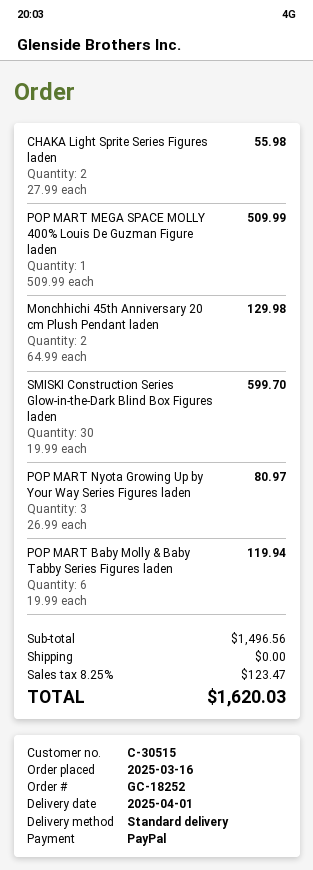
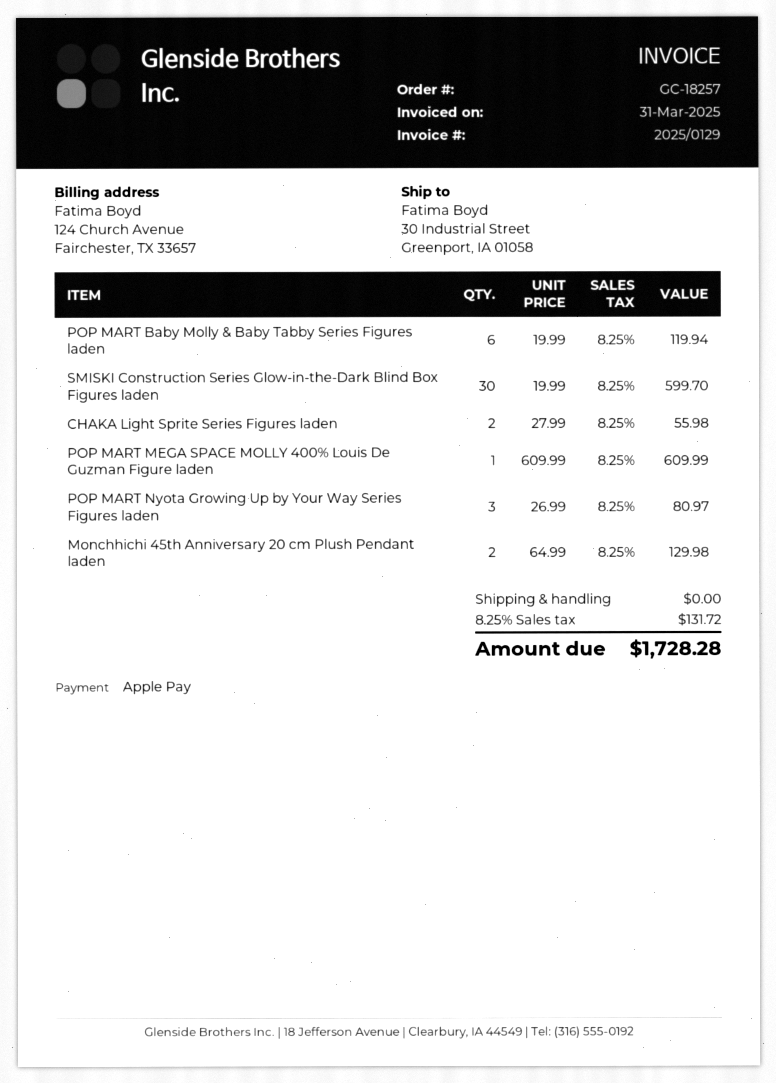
order number: GC-18252 -> GC-18257
payment method: PayPal -> Apple Pay
POP MART MEGA SPACE MOLLY 400% Louis De Guzman Figure laden: 1 x 509.99 = 509.99 -> 1 x 609.99 = 609.99
tax: 8.25% = 123.47 -> 8.25% = 131.72
total: 1620.03 -> 1728.28

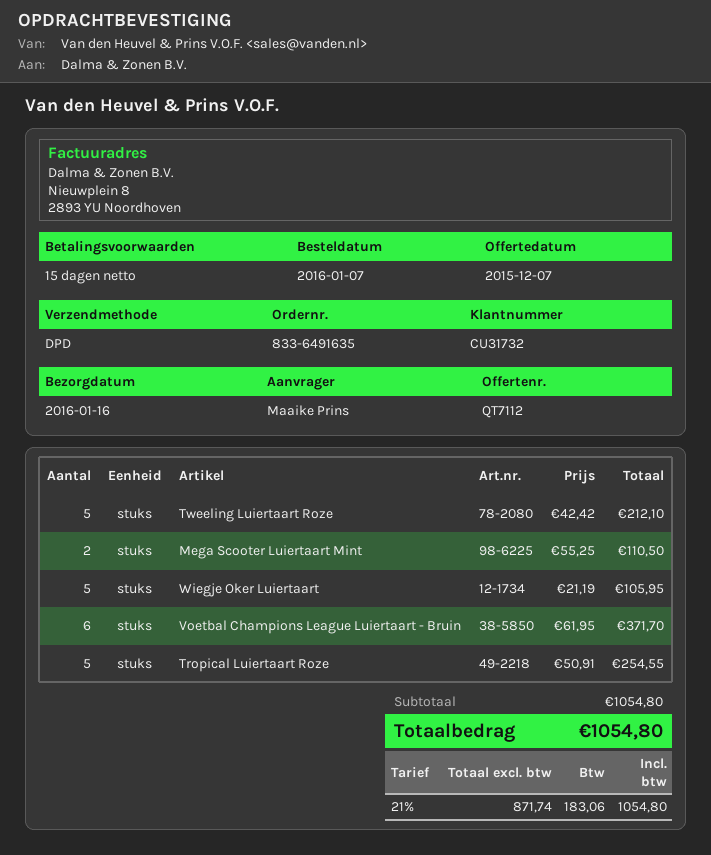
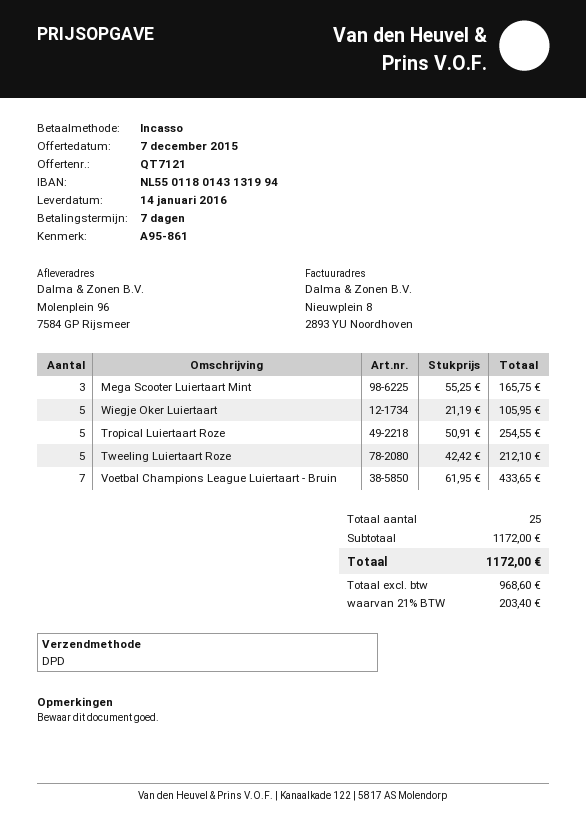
quote number: QT7112 -> QT7121
delivery date: 2016-01-16 -> 2016-01-14
payment terms: 15 days -> 7 days
Mega Scooter Luiertaart Mint: 2 x 55.25 = 110.50 -> 3 x 55.25 = 165.75
Voetbal Champions League Luiertaart - Bruin: 6 x 61.95 = 371.70 -> 7 x 61.95 = 433.65
subtotal: 1054.80 -> 1172.00
net: 871.74 -> 968.60
tax: 21% = 183.06 -> 21% = 203.40
total: 1054.80 -> 1172.00

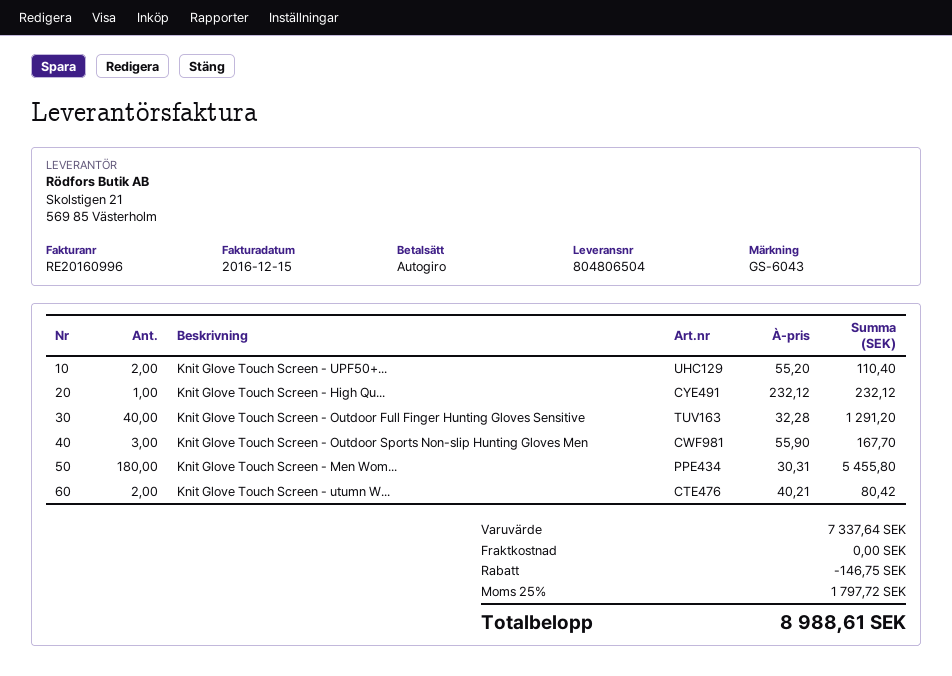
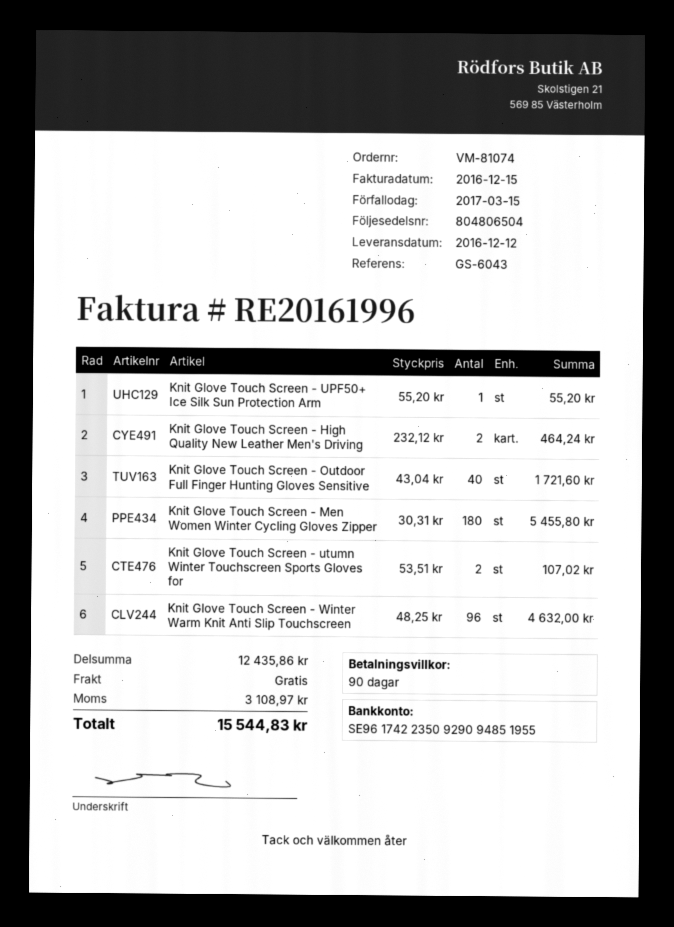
invoice number: RE20160996 -> RE20161996
Knit Glove Touch Screen - UPF50+...: 2 x 55.20 = 110.40 -> 1 x 55.20 = 55.20
Knit Glove Touch Screen - High Qu...: 1 x 232.12 = 232.12 -> 2 x 232.12 = 464.24
Knit Glove Touch Screen - Outdoor Full Finger Hunting Gloves Sensitive: 40 x 32.28 = 1291.20 -> 40 x 43.04 = 1721.60
Knit Glove Touch Screen - Outdoor Sports Non-slip Hunting Gloves Men: 3 x 55.90 = 167.70 -> none
Knit Glove Touch Screen - utumn W...: 2 x 40.21 = 80.42 -> 2 x 53.51 = 107.02
Knit Glove Touch Screen - Winter Warm Knit Anti Slip Touchscreen: none -> 96 x 48.25 = 4632.00
subtotal: 7337.64 -> 12435.86
discount: 146.75 -> none
tax: 1797.72 -> 3108.97
total: 8988.61 -> 15544.83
▬▬▬
PROMPT:
Each line of the listing is to be retyped exactly, and its pictures are to be dropped.

EXERCISE ANSWER:
order number: GC-18252 -> GC-18257
payment method: PayPal -> Apple Pay
POP MART MEGA SPACE MOLLY 400% Louis De Guzman Figure laden: 1 x 509.99 = 509.99 -> 1 x 609.99 = 609.99
tax: 8.25% = 123.47 -> 8.25% = 131.72
total: 1620.03 -> 1728.28

quote number: QT7112 -> QT7121
delivery date: 2016-01-16 -> 2016-01-14
payment terms: 15 days -> 7 days
Mega Scooter Luiertaart Mint: 2 x 55.25 = 110.50 -> 3 x 55.25 = 165.75
Voetbal Champions League Luiertaart - Bruin: 6 x 61.95 = 371.70 -> 7 x 61.95 = 433.65
subtotal: 1054.80 -> 1172.00
net: 871.74 -> 968.60
tax: 21% = 183.06 -> 21% = 203.40
total: 1054.80 -> 1172.00

invoice number: RE20160996 -> RE20161996
Knit Glove Touch Screen - UPF50+...: 2 x 55.20 = 110.40 -> 1 x 55.20 = 55.20
Knit Glove Touch Screen - High Qu...: 1 x 232.12 = 232.12 -> 2 x 232.12 = 464.24
Knit Glove Touch Screen - Outdoor Full Finger Hunting Gloves Sensitive: 40 x 32.28 = 1291.20 -> 40 x 43.04 = 1721.60
Knit Glove Touch Screen - Outdoor Sports Non-slip Hunting Gloves Men: 3 x 55.90 = 167.70 -> none
Knit Glove Touch Screen - utumn W...: 2 x 40.21 = 80.42 -> 2 x 53.51 = 107.02
Knit Glove Touch Screen - Winter Warm Knit Anti Slip Touchscreen: none -> 96 x 48.25 = 4632.00
subtotal: 7337.64 -> 12435.86
discount: 146.75 -> none
tax: 1797.72 -> 3108.97
total: 8988.61 -> 15544.83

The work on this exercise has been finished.